Sekam tersebut dihamparkan setebal 10—15 cm di bawah terpal, kemudian dikucuri air seperlunya. Proses dekomposisi sekam akan menghasilkan panas yang dapat merambat ke air kolam hingga ketinggian satu meter. Dengan demikian, suhu air kolam lebih stabil. “Sekam berfungsi sebagai stabilisator,” tegas Wagiran. Sekam bisa bertahan selama lima tahun sehingga penggantiannya bisa berbarengan dengan penggantian terpal.
Proses penyiapan kolam terpal sangat sederhana. Kolam baru atau lama dibersihkan kemudian diisi air setinggi 90 cm. Kolam kemudian ditaburi garam sebagai antimikroorganisme 200 gram per m3 air dan diberi pupuk katalis plankton berupa urea 100 gram per m3 air. Kolam lalu didiamkan selama satu minggu sehingga plankton tumbuh sempurna. Setelah itu benih gurami bisa ditebar.
Kepadatan untuk pemijahan sebanyak satu set per 4 m x 4 m yang terdiri seekor jantan dan lima ekor betina. Tigapuluh hari setelah induk gurami bertelur, kolam disipon diganti airnya secara keseluruhan. Wagiran tidak memberikan dedaunan bergetah putih, seperti pepaya, dalam keadaan segar pada induk guraminya. Berdasarkan pengalamannya, getah putih dapat menyebabkan penurunan daya tetas telur. Sebaliknya, induk diberi daging sapi secukupnya setiap 30 hari yang bermanfaat untuk menambah ketercukupan protein induk. Hasilnya, telur gurami berwarna kuning keemasan dengan daya tetas lebih dari 90%.
Untuk pendederan benih gurami ukuran biji oyong, kepadatannya 5.000 ekor per petak. Dari jumlah itu, dipanen sekitar 4.000 ekor benih ukuran silet sebulan kemudian. Pendederan gurami menghasilkan keuntungan paling besar. Ongkos produksi yang meliputi pakan dan benih per petak hanya sekitar Rp1 juta. Sementara harga benih ukuran silet mencapai Rp650 per ekor sehingga keuntungan mencapai Rp1,5 juta per siklus. Penggunaan molase sangat dibutuhkan dalam pendederan karena mineral yang dikandungnya dapat dimanfaatkan benih untuk bertahan dari goncangan suhu dan pH air. Dosisnya 200 cc per petak.

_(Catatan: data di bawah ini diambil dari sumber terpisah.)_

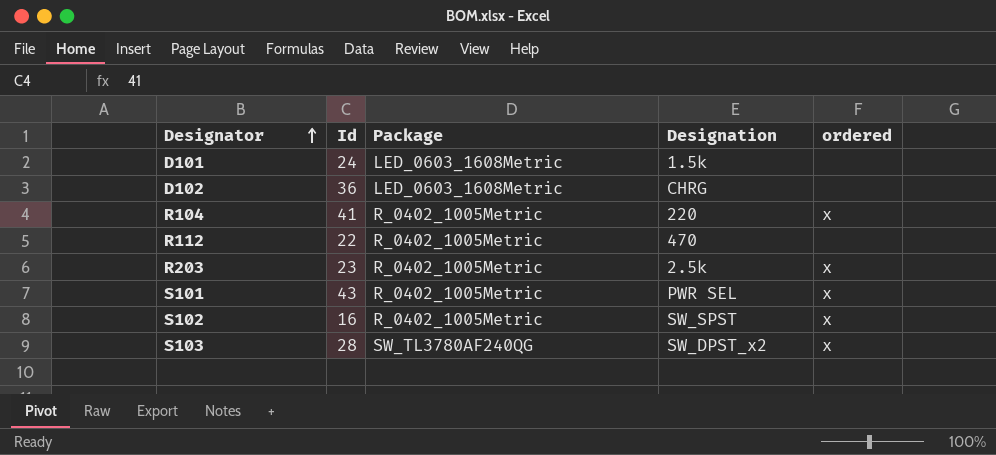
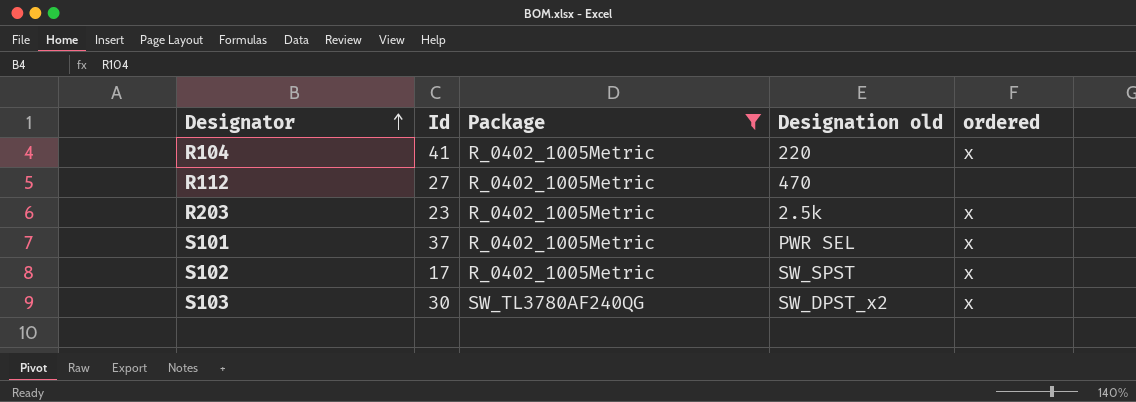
filter: none -> Package != LED_0603_1608Metric
column name: Designation -> Designation old
R112 | Id: 22 -> 27
S101 | Id: 43 -> 37
S102 | Id: 16 -> 17
S103 | Id: 28 -> 30

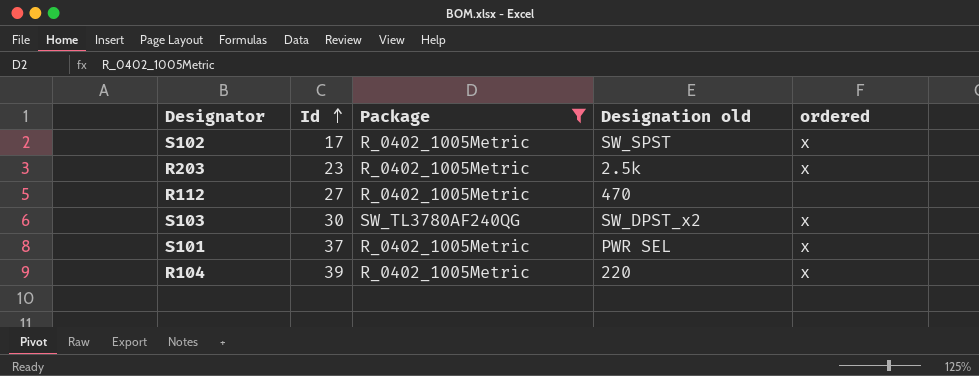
row order: Designator ascending -> Id ascending
R104 | Id: 41 -> 39

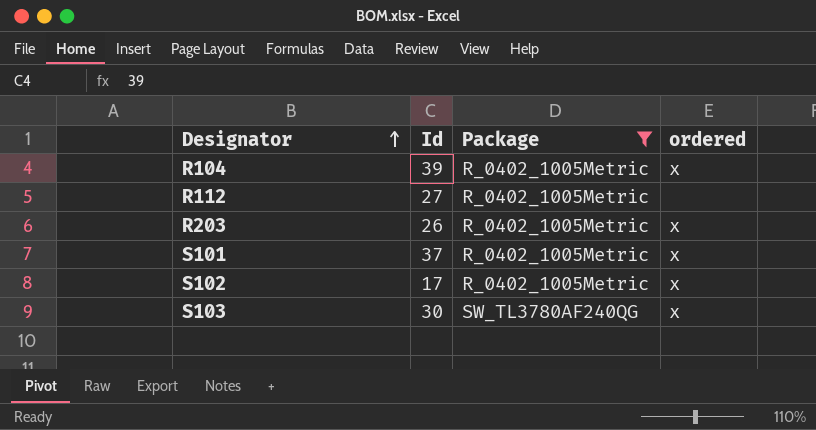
row order: Id ascending -> Designator ascending
column Designation old | position: 4 -> none
R203 | Id: 23 -> 26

Jika benih yang ditebar seukuran silet, kepadatannya 1.500 ekor per petak dan dalam waktu 2,5—3 bulan rata-rata diperoleh 1.400 ekor benih ukuran tiga jari. Kalau yang ditebar gurami ukuran tiga jari, kepadatannya sekitar 750—800 ekor per petak. Dengan model pemeliharaan ini, tingkat kematian ikan hanya sekitar 5%. Asalkan, pembudidaya berdisiplin menyipon, melakukan penggaraman, menggunakan probiotik dan molase pada saat pendederan.